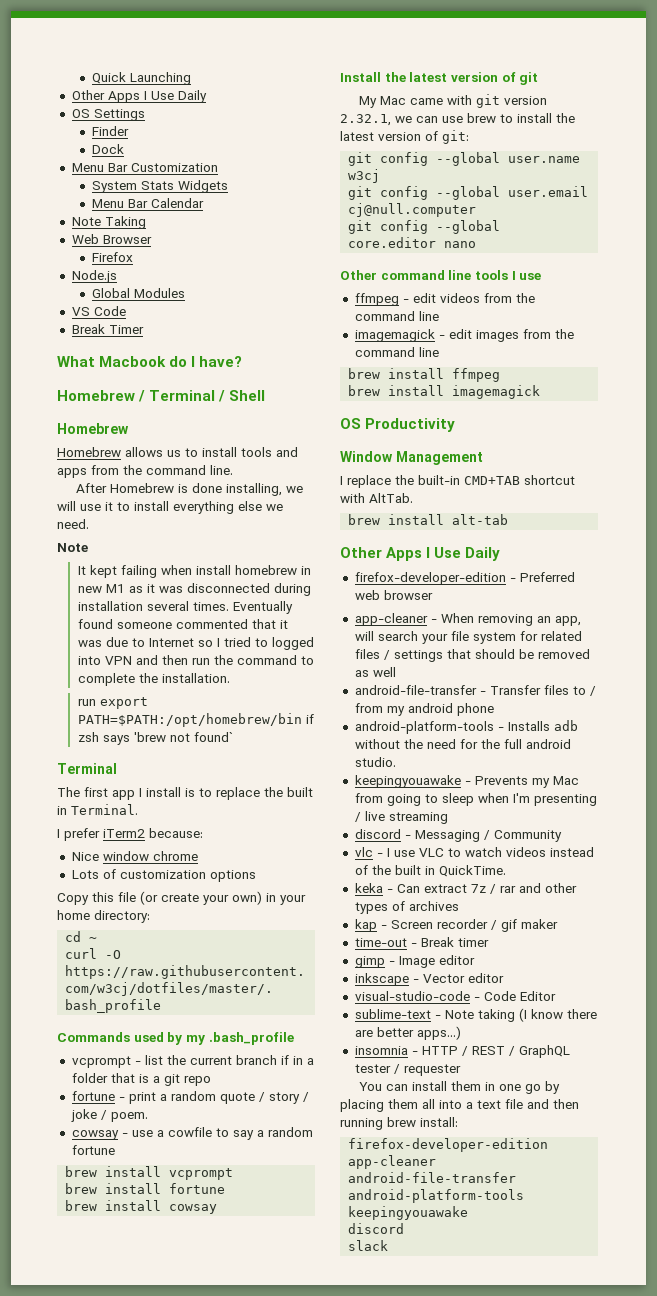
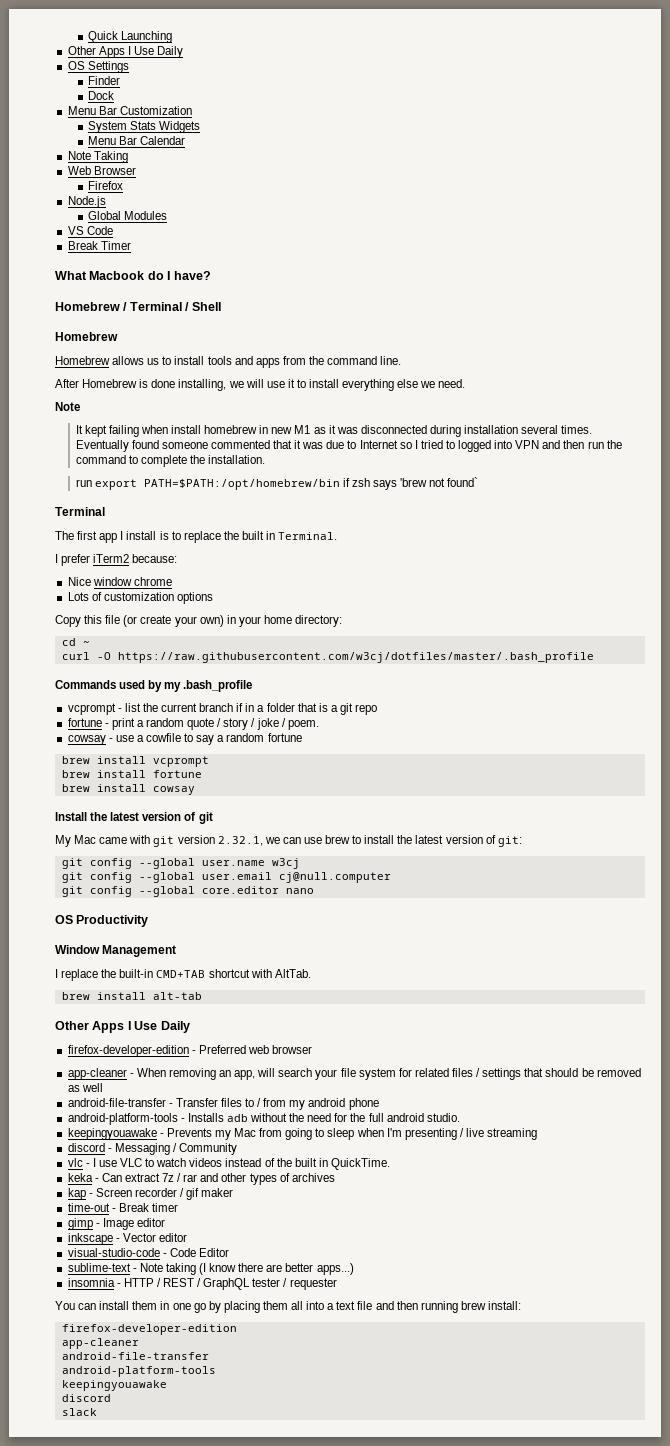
[340,270,542,280] [354,293,535,306] [354,311,439,321] [354,329,574,342] [354,347,439,357] [348,368,501,382] [348,385,541,399] // Other command line tools I use // ffmpeg - edit videos from the command line // imagemagick - edit images from the command line // brew install ffmpeg // brew install imagemagick -> (314, 891) none

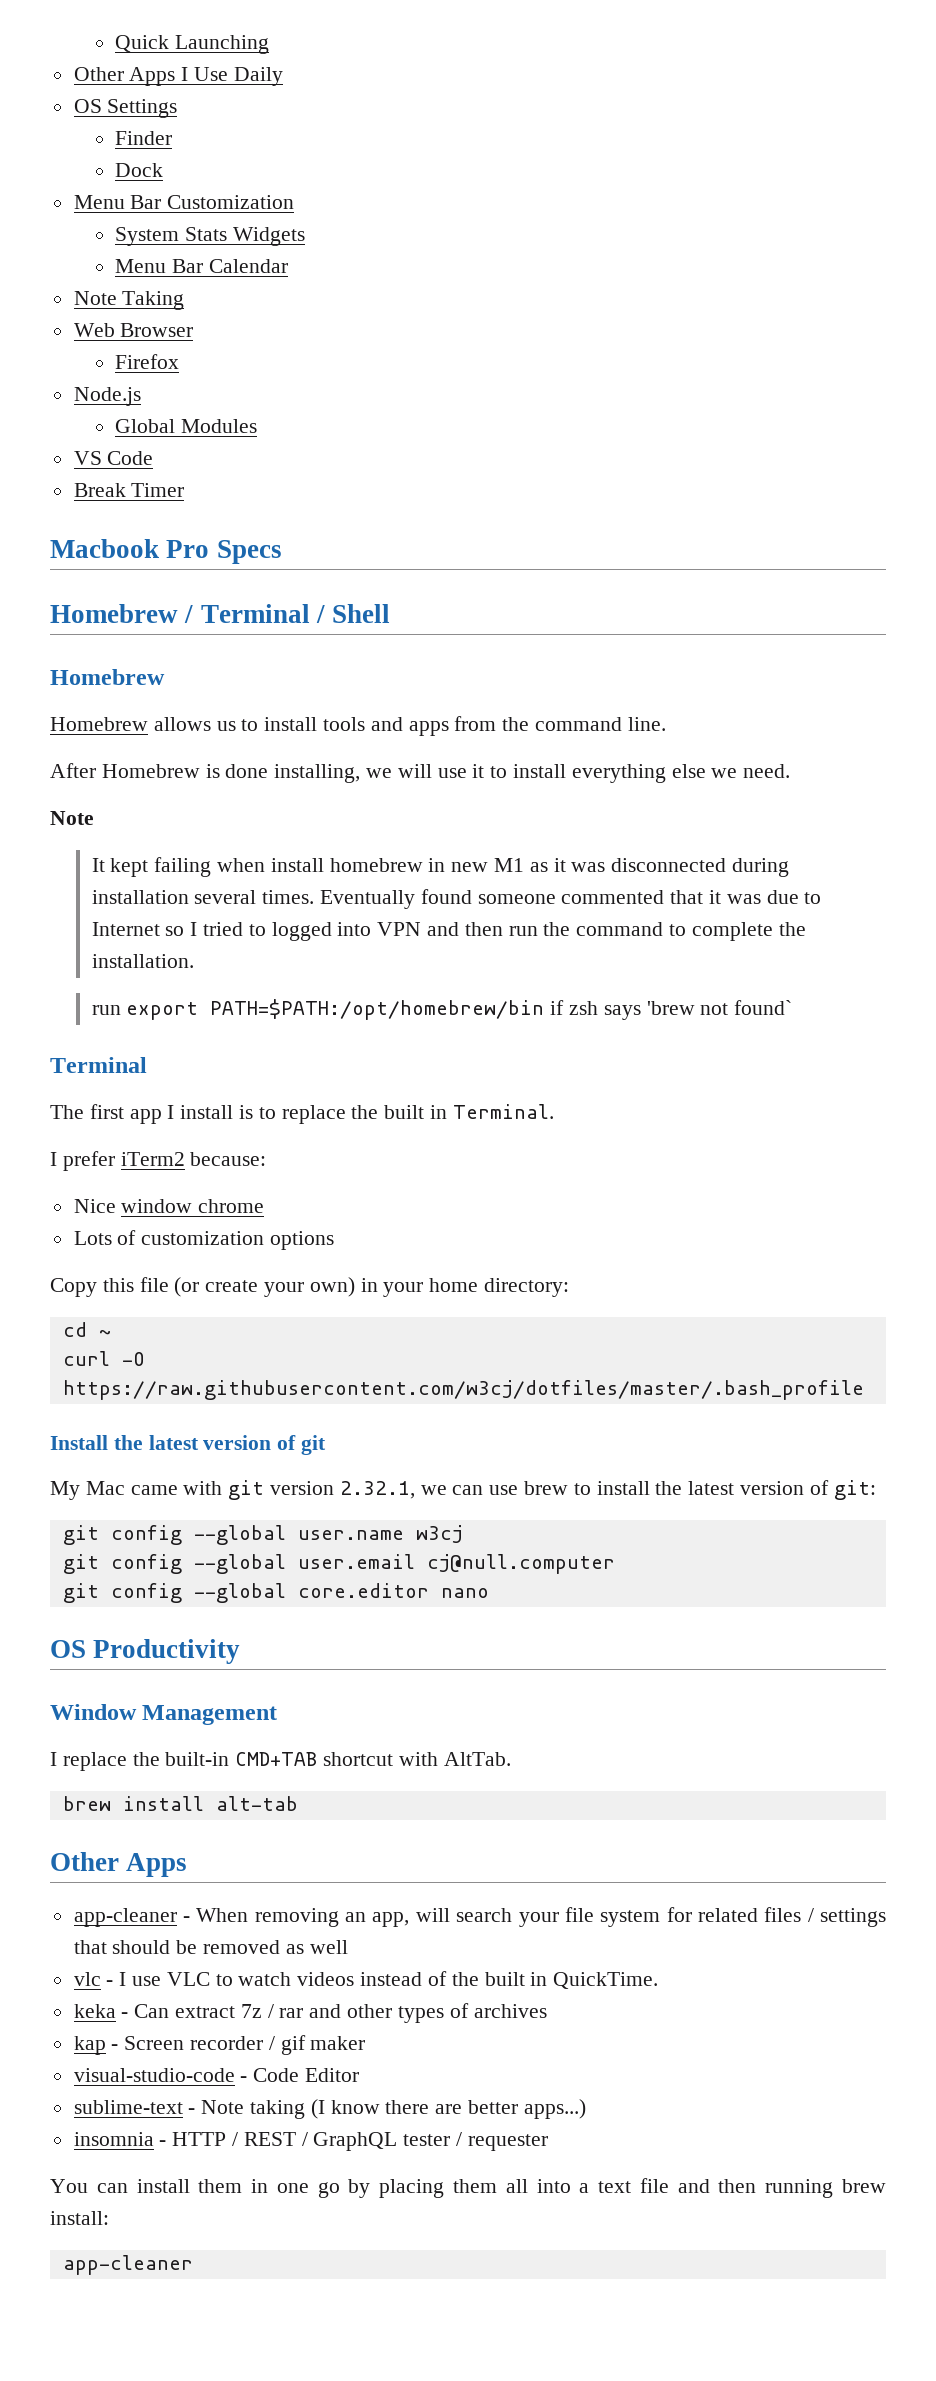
[55,271,211,280] What Macbook do I have? -> [50,539,282,564] Macbook Pro Specs
[55,680,253,692] [67,703,378,715] [67,718,319,730] [67,733,302,745] [61,756,209,767] [61,770,202,778] [61,784,195,795] // Commands used by my .bash_profile // vcprompt - list the current branch if in a folder that is a git repo // fortune - print a random quote / story / joke / poem. // cowsay - use a cowfile to say a random fortune // brew install vcprompt // brew install fortune // brew install cowsay -> (864, 1390) none
[127,1021,190,1033] [67,1045,313,1057] I Use Daily // firefox-developer-edition - Preferred web browser -> (188, 1865) none
[67,1098,379,1110] [67,1113,460,1125] [67,1128,538,1140] [67,1143,238,1155] // android-file-transfer - Transfer files to / from my android phone // android-platform-tools - Installs adb without the need for the full android studio. // keepingyouawake - Prevents my Mac from going to sleep when I'm presenting / live streaming // discord - Messaging / Community -> (348, 1947) none
[67,1203,178,1212] [67,1218,165,1230] [67,1233,187,1245] // time-out - Break timer // gimp - Image editor // inkscape - Vector editor -> (366, 2043) none
[61,1324,237,1335] [61,1338,139,1349] [61,1352,209,1360] [61,1366,216,1377] [61,1380,167,1391] [61,1394,111,1402] [61,1408,97,1416] // firefox-developer-edition // app-cleaner // android-file-transfer // android-platform-tools // keepingyouawake // discord // slack -> [62,2255,193,2275] // app-cleaner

### REQUIRED ACTION:
Print again the lines of the entries above that fall between the line holding "[55,271,211,280] What Macbook" and the line holding "[127,1021,190,1033] [67,1045,313,1057] I", inclusive, exactly as they stand.

### EXERCISE ANSWER:
[55,271,211,280] What Macbook do I have? -> [50,539,282,564] Macbook Pro Specs
[55,680,253,692] [67,703,378,715] [67,718,319,730] [67,733,302,745] [61,756,209,767] [61,770,202,778] [61,784,195,795] // Commands used by my .bash_profile // vcprompt - list the current branch if in a folder that is a git repo // fortune - print a random quote / story / joke / poem. // cowsay - use a cowfile to say a random fortune // brew install vcprompt // brew install fortune // brew install cowsay -> (864, 1390) none
[127,1021,190,1033] [67,1045,313,1057] I Use Daily // firefox-developer-edition - Preferred web browser -> (188, 1865) none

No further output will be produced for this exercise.